In July 2020, the United States Department of Commerce placed a Hong Kong–based subsidiary of Esquel Group on the Bureau of Industry and Security's Entity List for alleged use of forced labor of Uyghurs in Xinjiang. In July 2021, Esquel filed a lawsuit in the United States District Court for the District of Columbia against the U.S. government seeking removal from the Entity List. In August 2021, Esquel was removed, with conditions, from the Entity List by the inter-agency End-User Review Committee, which is composed of representatives from the U.S. Departments of Commerce, State, Defense, Energy, and Treasury. Several weeks later, Esquel resumed its lawsuit after failing to reach an agreement with the U.S. Commerce Department regarding the timetable for removal and the specifics of the conditions for removal.
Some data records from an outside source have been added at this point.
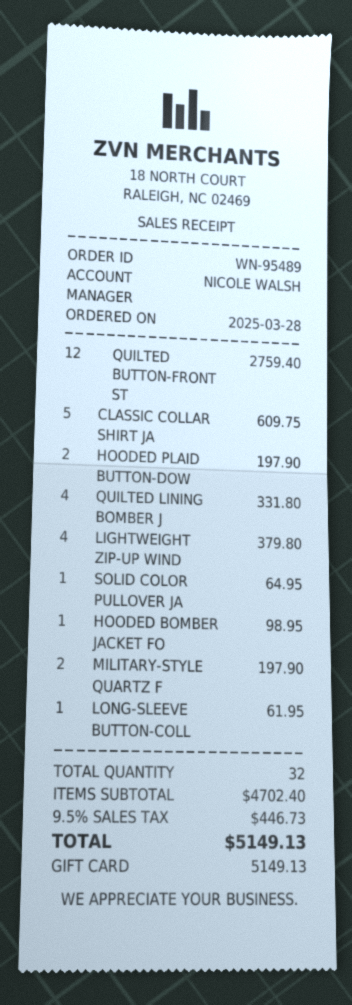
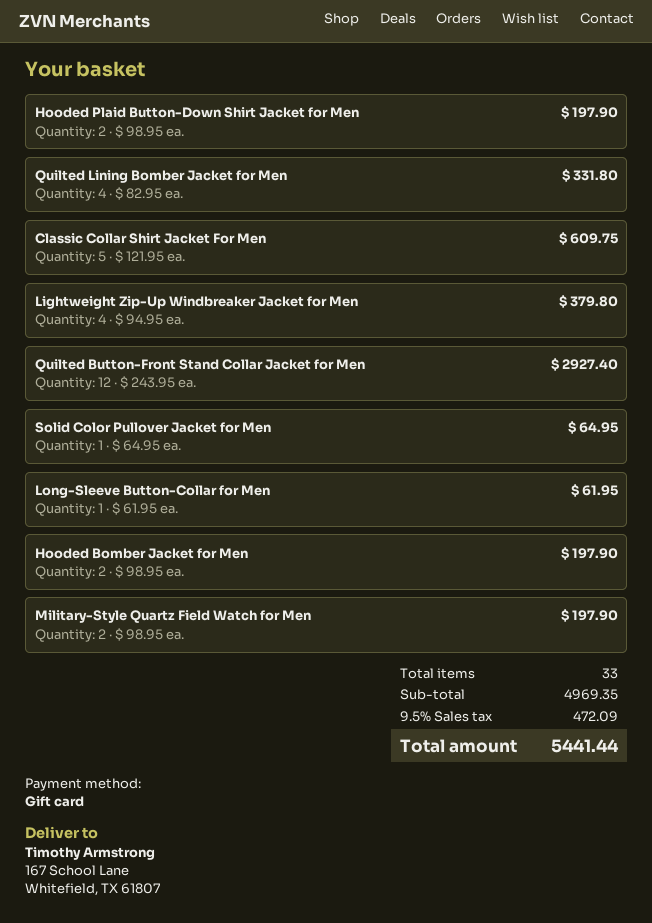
QUILTED BUTTON-FRONT ST: 12 for 2759.40 -> 12 for 2927.40
HOODED BOMBER JACKET FO: 1 for 98.95 -> 2 for 197.90
total quantity: 32 -> 33
subtotal: 4702.40 -> 4969.35
tax: 9.5% = 446.73 -> 9.5% = 472.09
total: 5149.13 -> 5441.44

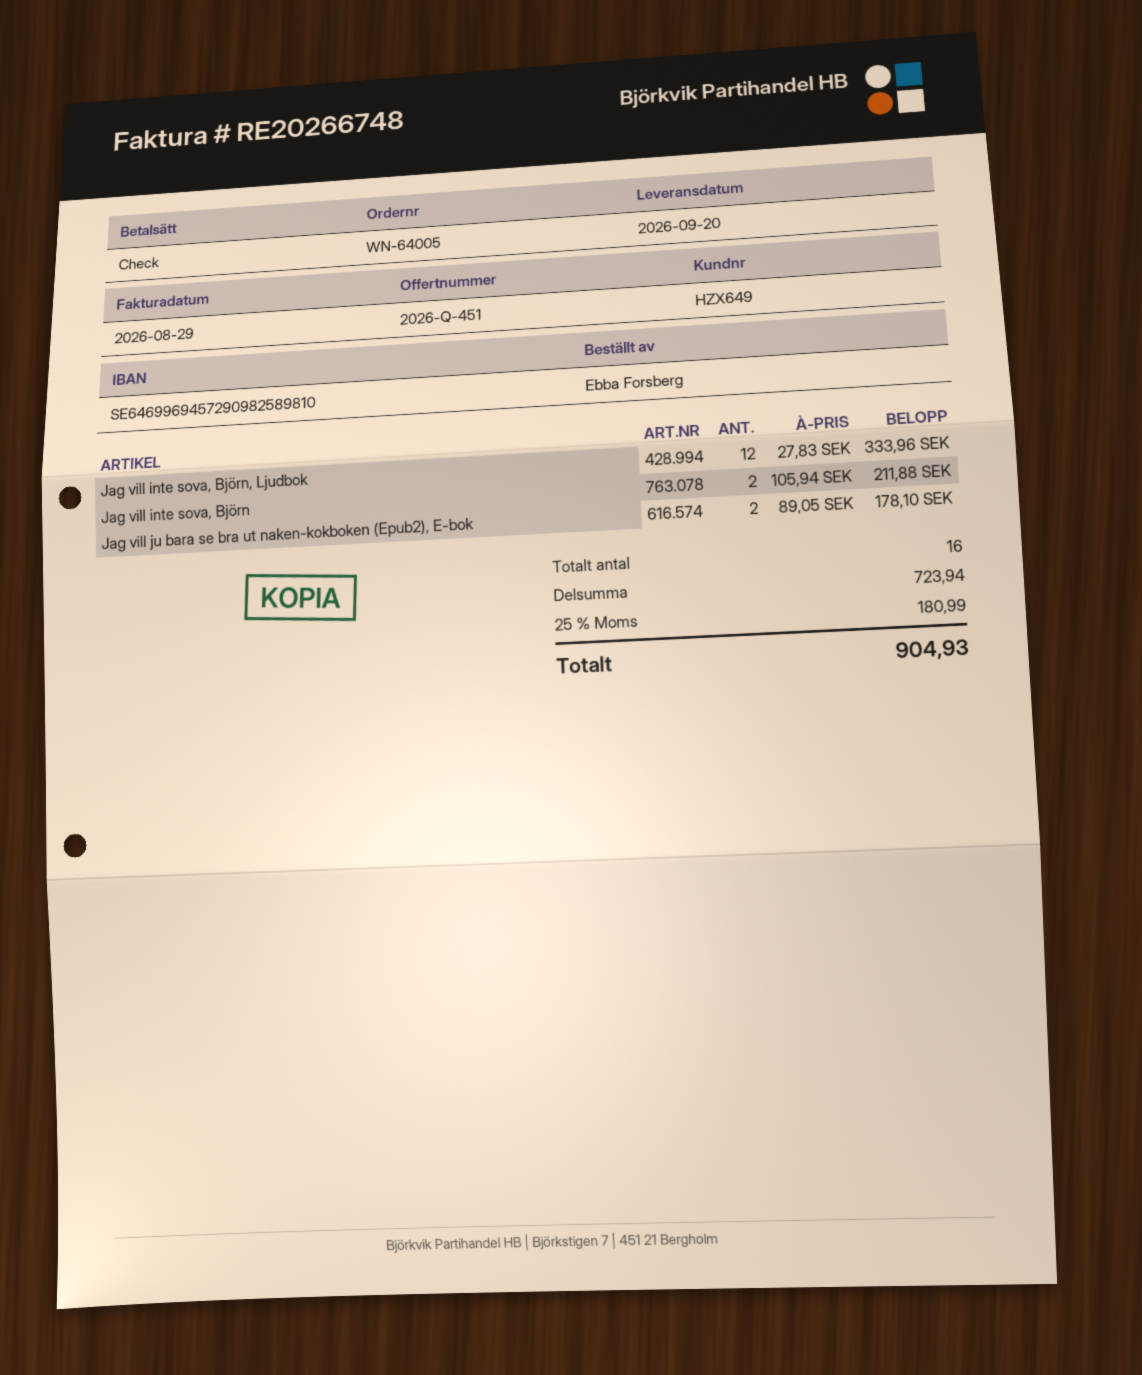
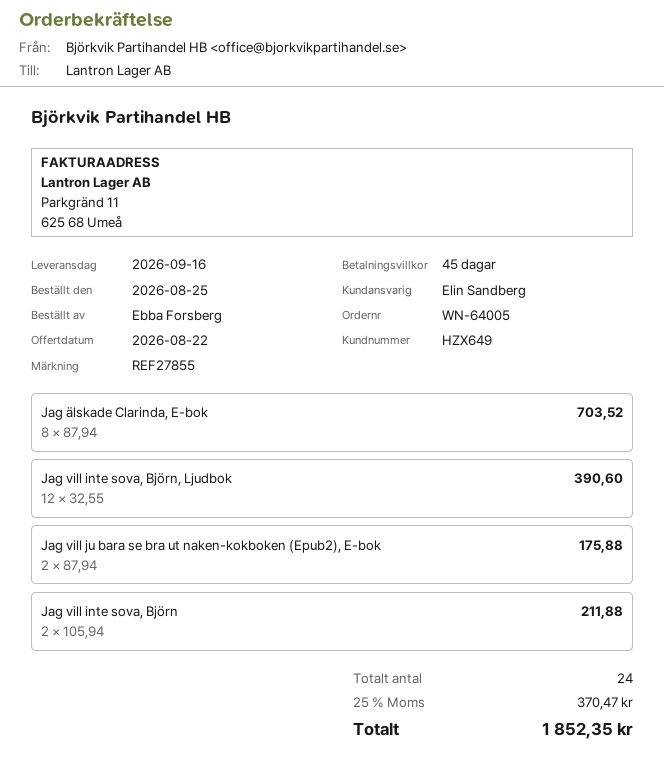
delivery date: 2026-09-20 -> 2026-09-16
Jag vill inte sova, Björn, Ljudbok: 12 x 27.83 = 333.96 -> 12 x 32.55 = 390.60
Jag vill ju bara se bra ut naken-kokboken (Epub2), E-bok: 2 x 89.05 = 178.10 -> 2 x 87.94 = 175.88
Jag älskade Clarinda, E-bok: none -> 8 x 87.94 = 703.52
total quantity: 16 -> 24
tax: 25% = 180.99 -> 25% = 370.47
total: 904.93 -> 1852.35

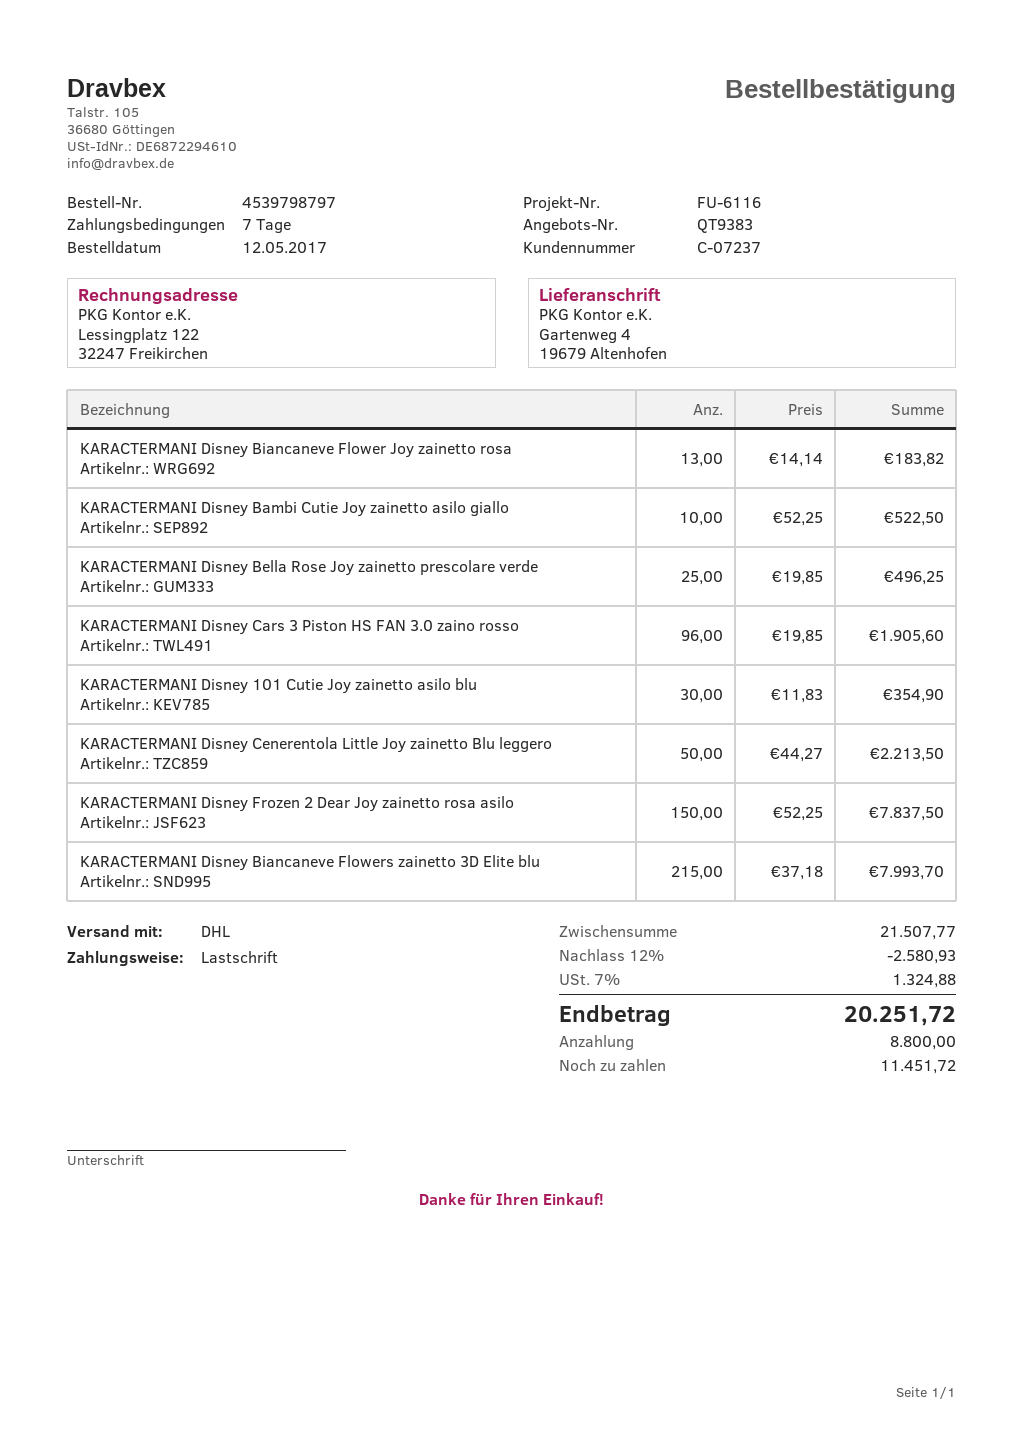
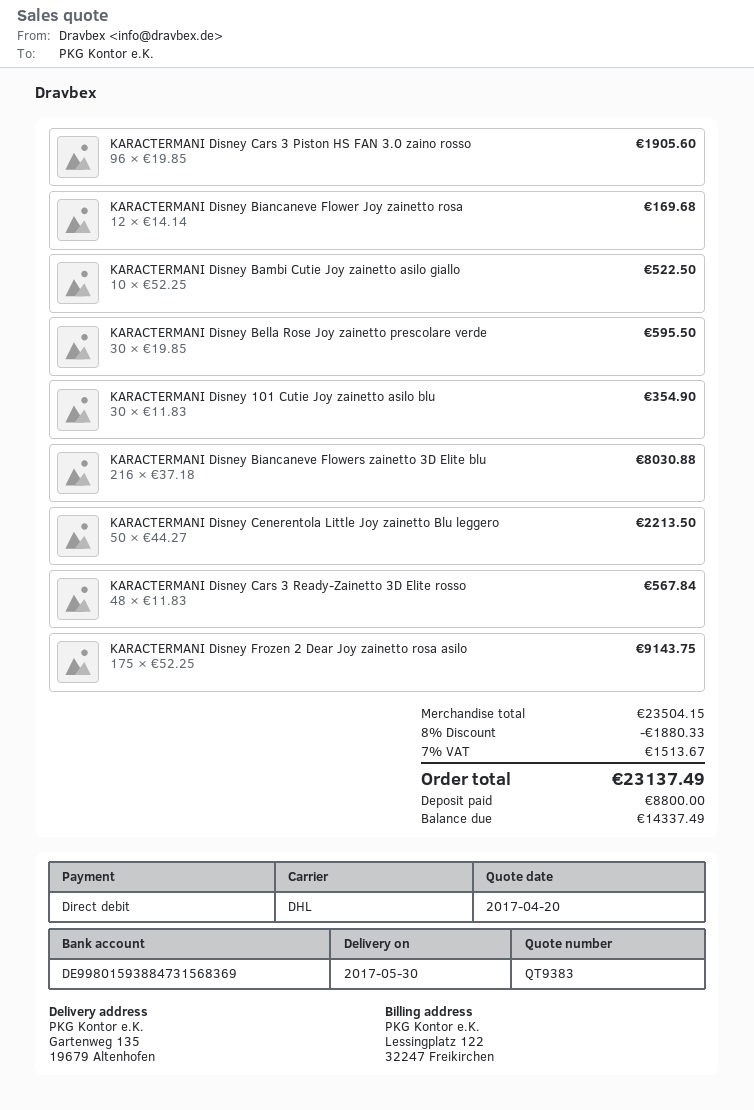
ship to: Gartenweg 4, 19679 Altenhofen -> Gartenweg 135, 19679 Altenhofen
KARACTERMANI Disney Biancaneve Flower Joy zainetto rosa: 13 x 14.14 = 183.82 -> 12 x 14.14 = 169.68
KARACTERMANI Disney Bella Rose Joy zainetto prescolare verde: 25 x 19.85 = 496.25 -> 30 x 19.85 = 595.50
KARACTERMANI Disney Frozen 2 Dear Joy zainetto rosa asilo: 150 x 52.25 = 7837.50 -> 175 x 52.25 = 9143.75
KARACTERMANI Disney Biancaneve Flowers zainetto 3D Elite blu: 215 x 37.18 = 7993.70 -> 216 x 37.18 = 8030.88
KARACTERMANI Disney Cars 3 Ready-Zainetto 3D Elite rosso: none -> 48 x 11.83 = 567.84
subtotal: 21507.77 -> 23504.15
discount: 12% = 2580.93 -> 8% = 1880.33
tax: 7% = 1324.88 -> 7% = 1513.67
total: 20251.72 -> 23137.49
balance: 11451.72 -> 14337.49

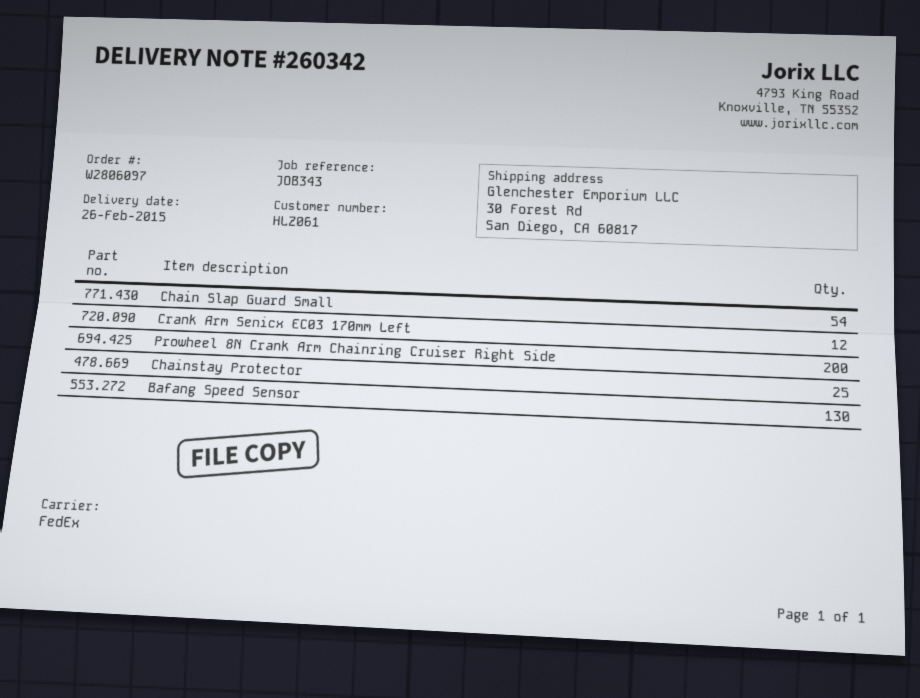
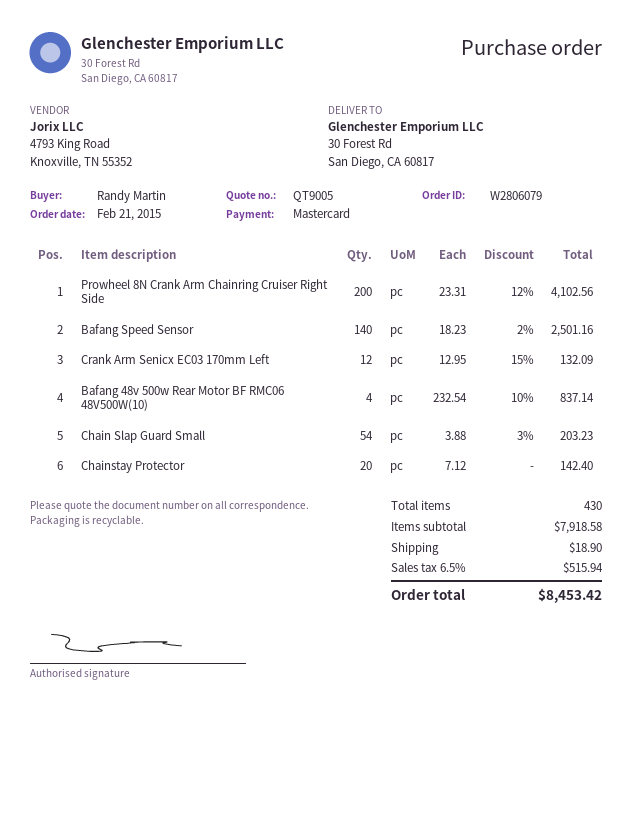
order number: W2806097 -> W2806079
Chainstay Protector: 25 -> 20
Bafang Speed Sensor: 130 -> 140
Bafang 48v 500w Rear Motor BF RMC06 48V500W(10): none -> 4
In November 2024, U.S. authorities added Esquel Group to a list of entities prohibited from importing into the United States under the Uyghur Forced Labor Prevention Act.

==Facilities==
Most of the company's manufacturing facilities are located in mainland China. Like much of the textile industry in the country, Esquel has faced rising labor costs and stricter environmental regulations. To address these pressures, the company has invested in upgrading and automating facilities, rather than shifting production abroad. This approach was noted by the South China Morning Post as different from some competitors that sought lower-cost locations overseas.